Hacker News new | ask | show | jobs
Beyond stunnel: High-speed, secure connections across the public Internet (blog.vcider.com)
11 points by jbrendel 5225 days ago
The standard ways to secure connections across public links (even for applications that don't support encryption themselves) has been to use stunnel or OpenVPN. But those solutions come with a significant performance hit. This article presents measurements and comparisons to illustrate this and presents a more modern solution with much better performance characteristics.
6 comments

As you can see, after publishing this article I received some feedback and questions about the comparison, including from the author of stunnel himself, Michal Trojnara. Even though the stunnel website itself states that the default is ‘no compression’, this apparently is not so. It appears iperf’s default data seems to be highly compressible, thus heavily skewing the performance numbers: stunnel was performing very different work than native networking or vCider. To arrive at more realistic numbers, I used a large image transfer (a JPEG) instead, which by its nature is not much more compressible. I transferred this file with iperf (which can use file input) as well as wget, The results? stunnel is much more comparable with both the native and the vCider networking speeds.

Interrupts and context switches are now roughly the same for all three solutions. stunnel still exhibits a significantly higher CPU load (20%), but certainly does not max out the CPU anymore. I suspect that the higher numbers of context switches and interrupts result from iperf’s default behavior of sending as much data as it can in a given time interval. And since stunnel can easily compress iperf’s default data, iperf was able to send a lot of this, which also explains the results reported by iperf.

While I maintain that a setup consisting of multiple nodes is much easier to maintain with vCider – which also provides a number of other interesting features – it must be noted that stunnel does indeed perform very well for point to point connections.
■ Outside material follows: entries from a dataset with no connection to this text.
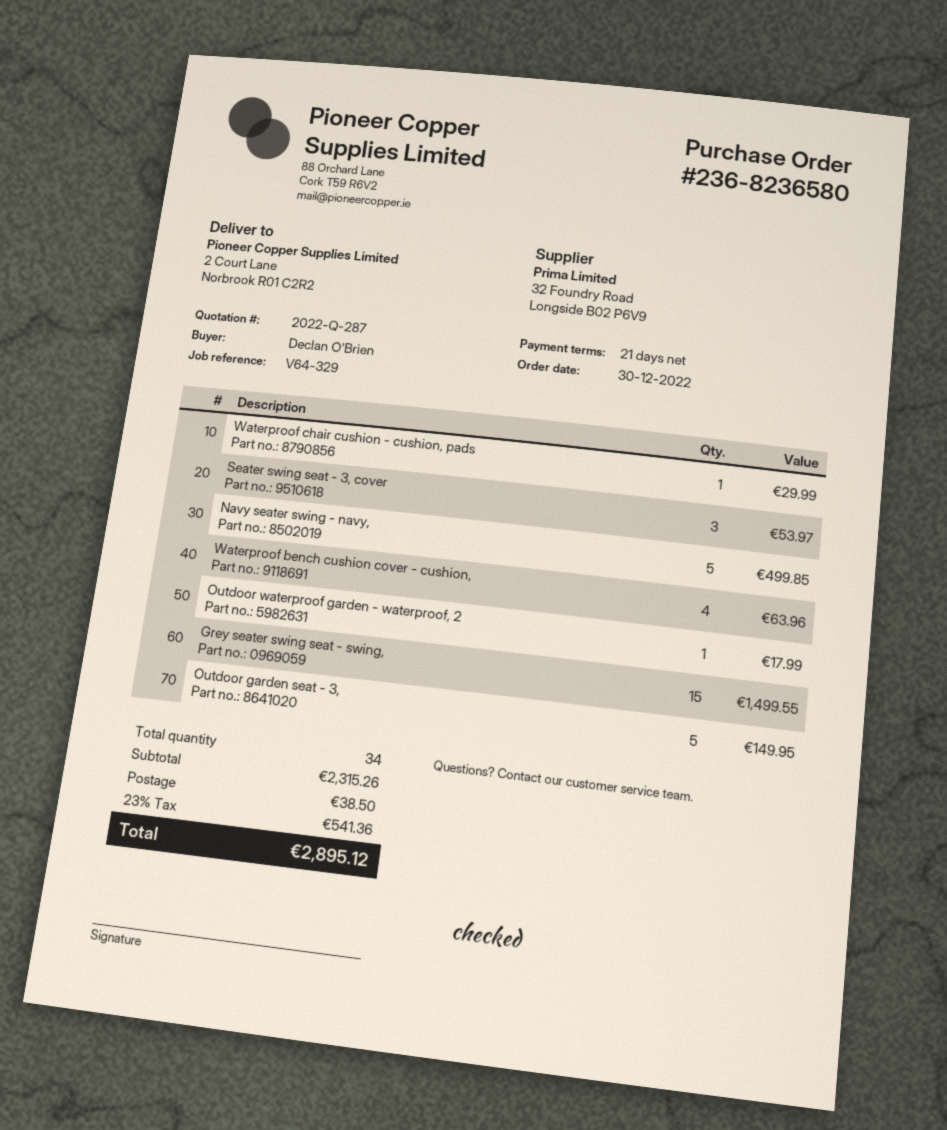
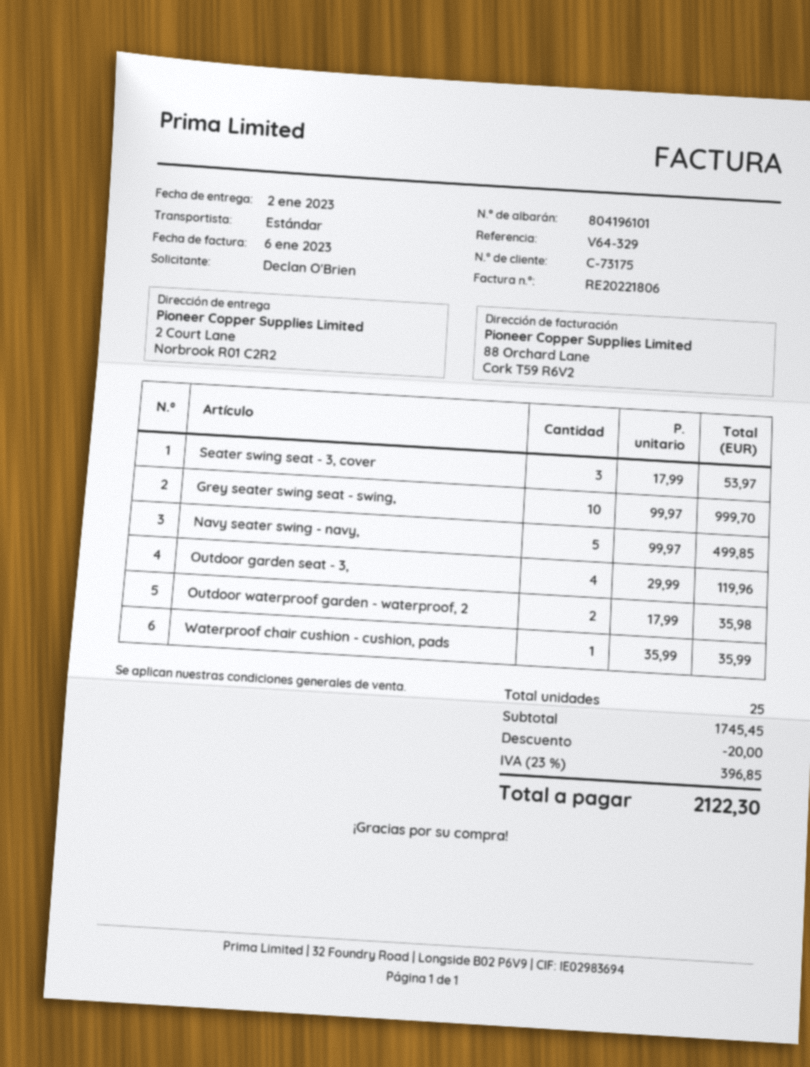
Waterproof chair cushion - cushion, pads: 1 for 29.99 -> 1 for 35.99
Waterproof bench cushion cover - cushion,: 4 for 63.96 -> none
Outdoor waterproof garden - waterproof, 2: 1 for 17.99 -> 2 for 35.98
Grey seater swing seat - swing,: 15 for 1499.55 -> 10 for 999.70
Outdoor garden seat - 3,: 5 for 149.95 -> 4 for 119.96
total quantity: 34 -> 25
subtotal: 2315.26 -> 1745.45
discount: none -> 20.00
shipping: 38.50 -> none
tax: 23% = 541.36 -> 23% = 396.85
total: 2895.12 -> 2122.30

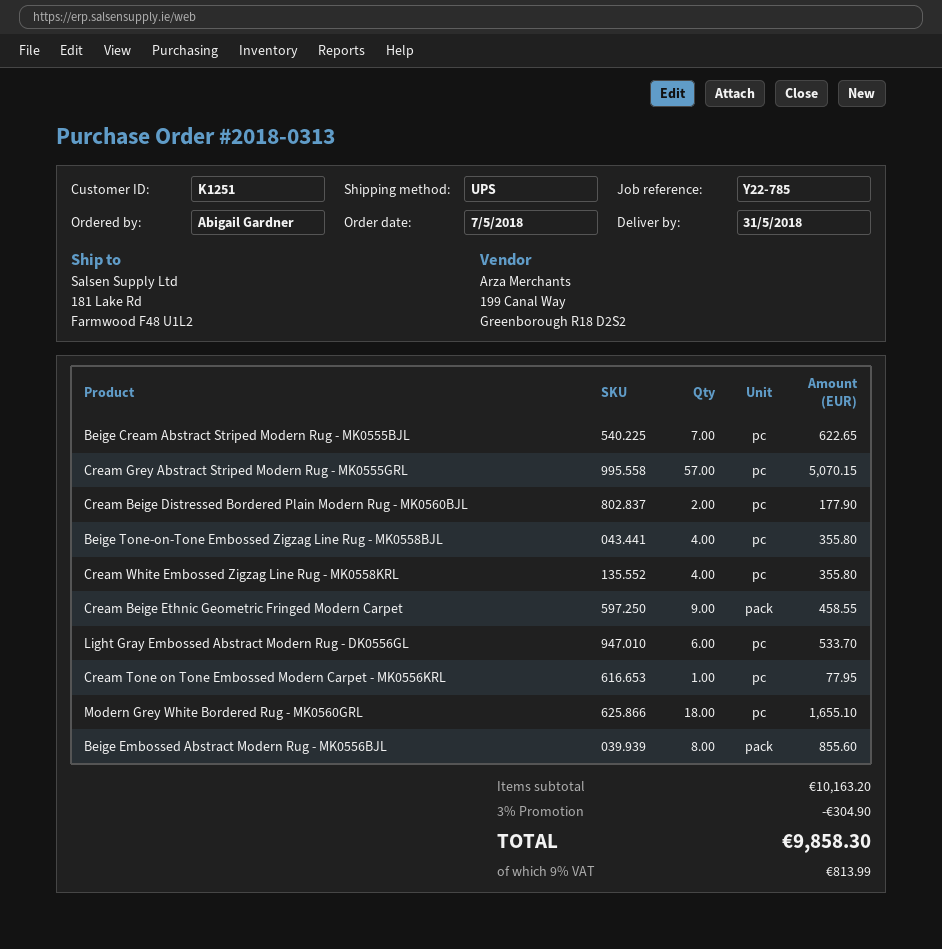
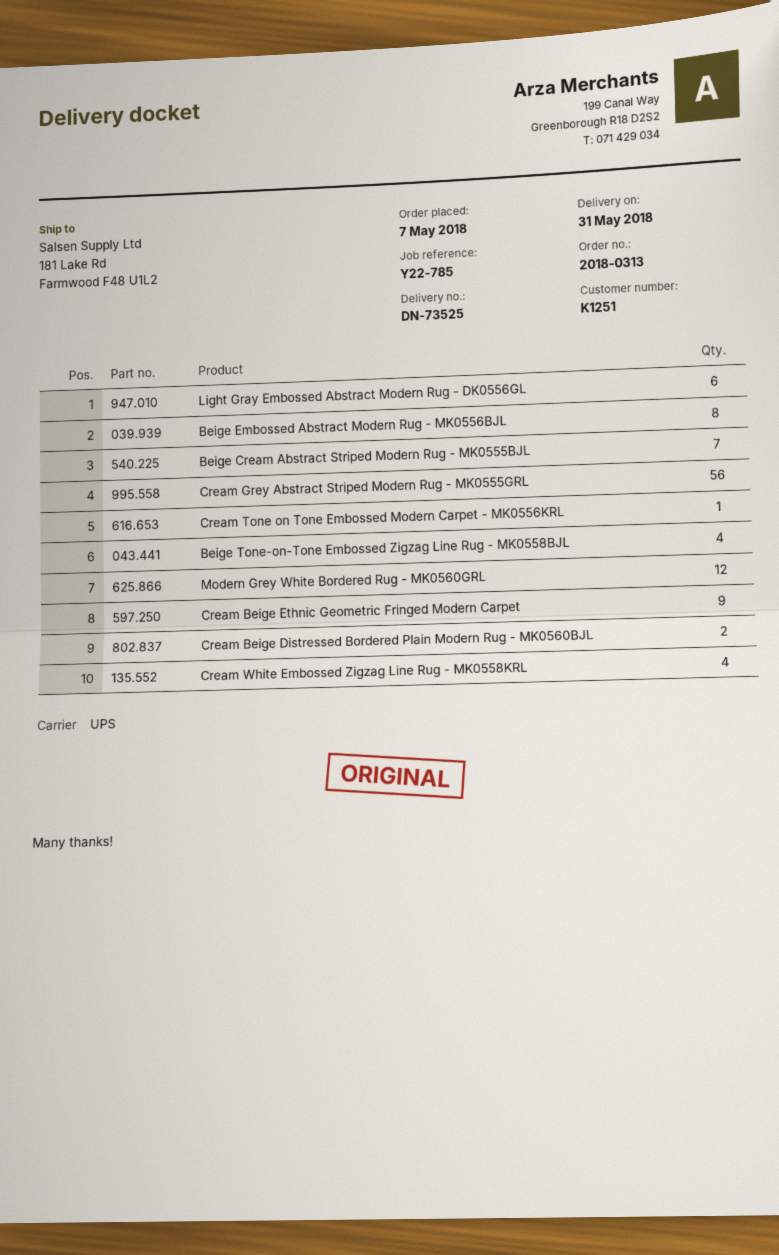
Cream Grey Abstract Striped Modern Rug - MK0555GRL: 57 -> 56
Modern Grey White Bordered Rug - MK0560GRL: 18 -> 12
Note to self: Be sure not to use synthetic data for performance tests like this.

One question that isn't in the FAQ that I would instantly be concerned about is exactly what encryption mechanism is used, and where the private keys are stored. Specifically, are they stored in vCider's database?

If my goal was to set up a secure tunnel, I'd be incredibly wary of using a closed source solution like this. Even if you're not worried about the government secretly demanding access to your keys, you might reasonably be concerned about vCider getting hacked.
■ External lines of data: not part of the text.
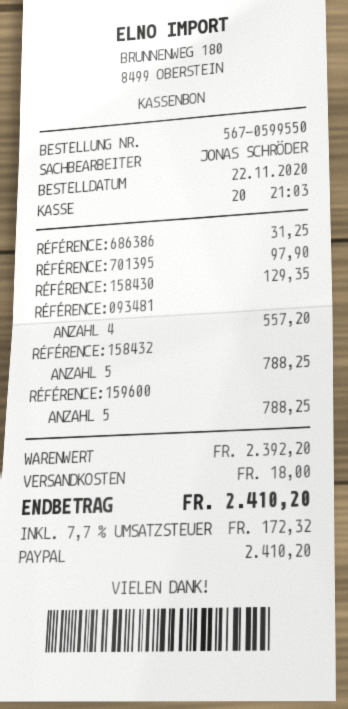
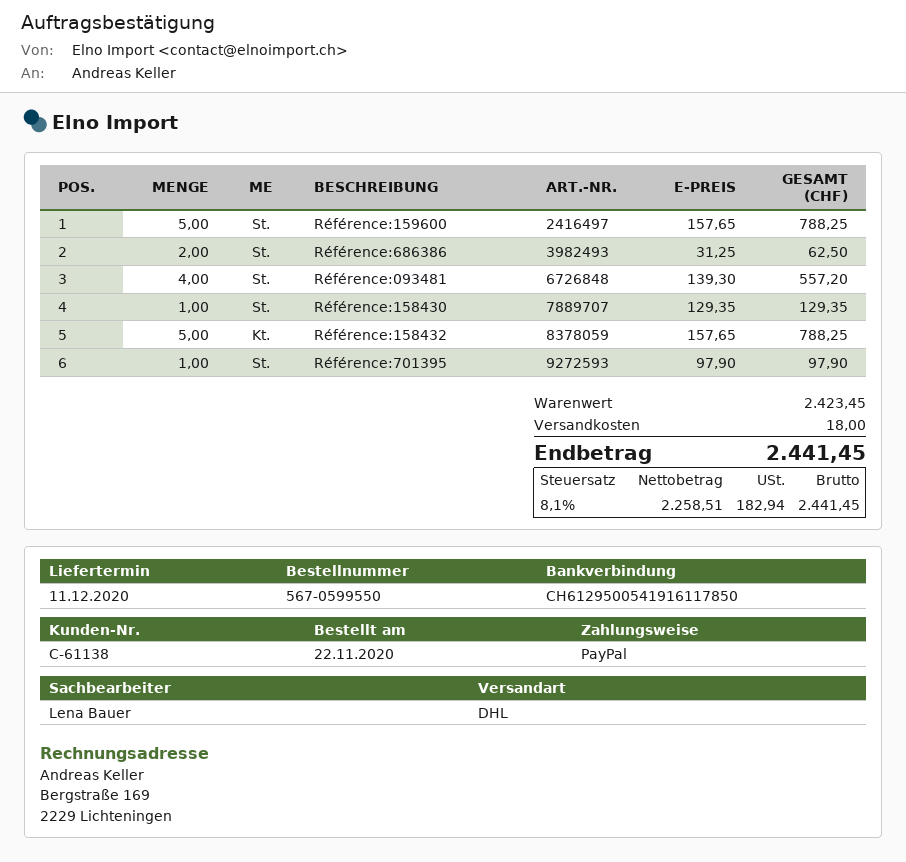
sales rep: JONAS SCHRÖDER -> Lena Bauer
RÉFÉRENCE:686386: 1 for 31.25 -> 2 for 62.50
subtotal: 2392.20 -> 2423.45
tax: 7.7% = 172.32 -> 8.1% = 182.94
total: 2410.20 -> 2441.45

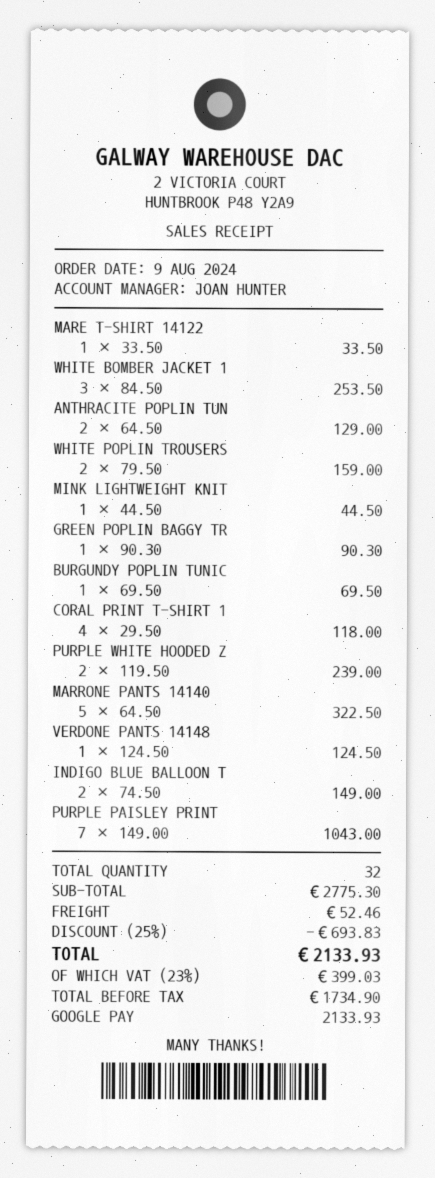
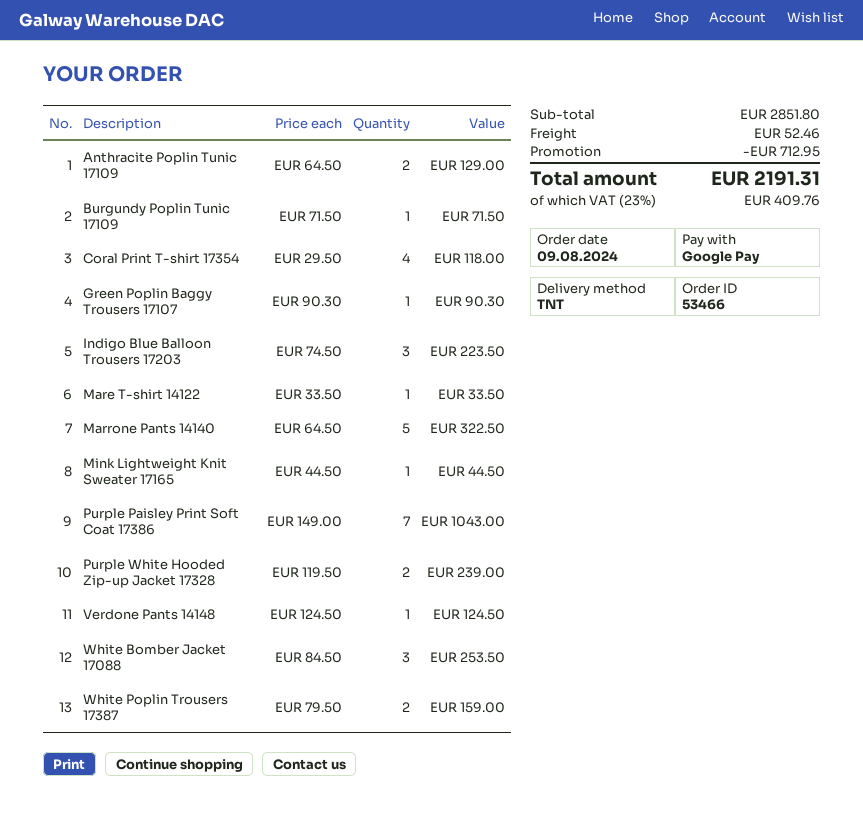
BURGUNDY POPLIN TUNIC: 1 x 69.50 = 69.50 -> 1 x 71.50 = 71.50
INDIGO BLUE BALLOON T: 2 x 74.50 = 149.00 -> 3 x 74.50 = 223.50
subtotal: 2775.30 -> 2851.80
discount: 693.83 -> 712.95
tax: 23% = 399.03 -> 23% = 409.76
total: 2133.93 -> 2191.31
Indeed, the keys are centrally created and (briefly) stored. However, they are also changed frequently and historic (older) keys are not kept on record. So, if someone intercepts a bunch of your traffic and then wants to hack or demand our database, they would have to hurry since the older keys are not kept around.

However, I understand your concern. We are thinking of ways to address this in an even more comprehensive way.

Sorry, I forgot to answer this: vCider uses AES 256.
Testing results indicated that stunnel was much faster than the line speed (and thus faster than his own product), but the author simply ignored it. In fact his version of stunnel had DEFLATE/ZLIB compression enabled by default. In order to prove that his own product is better than stunnel, the author of this test decided to compare the bandwith of an uncompressed stream encrypted with his product with the bandwidth of a compressed stream encrypted with stunnel.
Well, I contacted you privately to discuss this so that we may both enlighten each other on what's going on, but you did not respond to my email and instead went out publicly. Oh well.

But let's look at it. The physical link was capable of carrying something like 18 Mbit/s. When running iperf through stunnel, it reported more than 400 Mbit/s. But if you look at the actual bandwidth that was used during the transfer, it was indeed just 4.8 Mbit/s.

So, the 400 Mbit/s is clearly an illusion caused by the compression. Compressing a stream is a worth while goal, for sure. And it can be helpful in many cases. But I guess iperf's data is highly compressable. Considering that much of what's transferred these days is already compressed (multi-media files), I doubt that in the real world you will see any sort of speedup even remotely like this.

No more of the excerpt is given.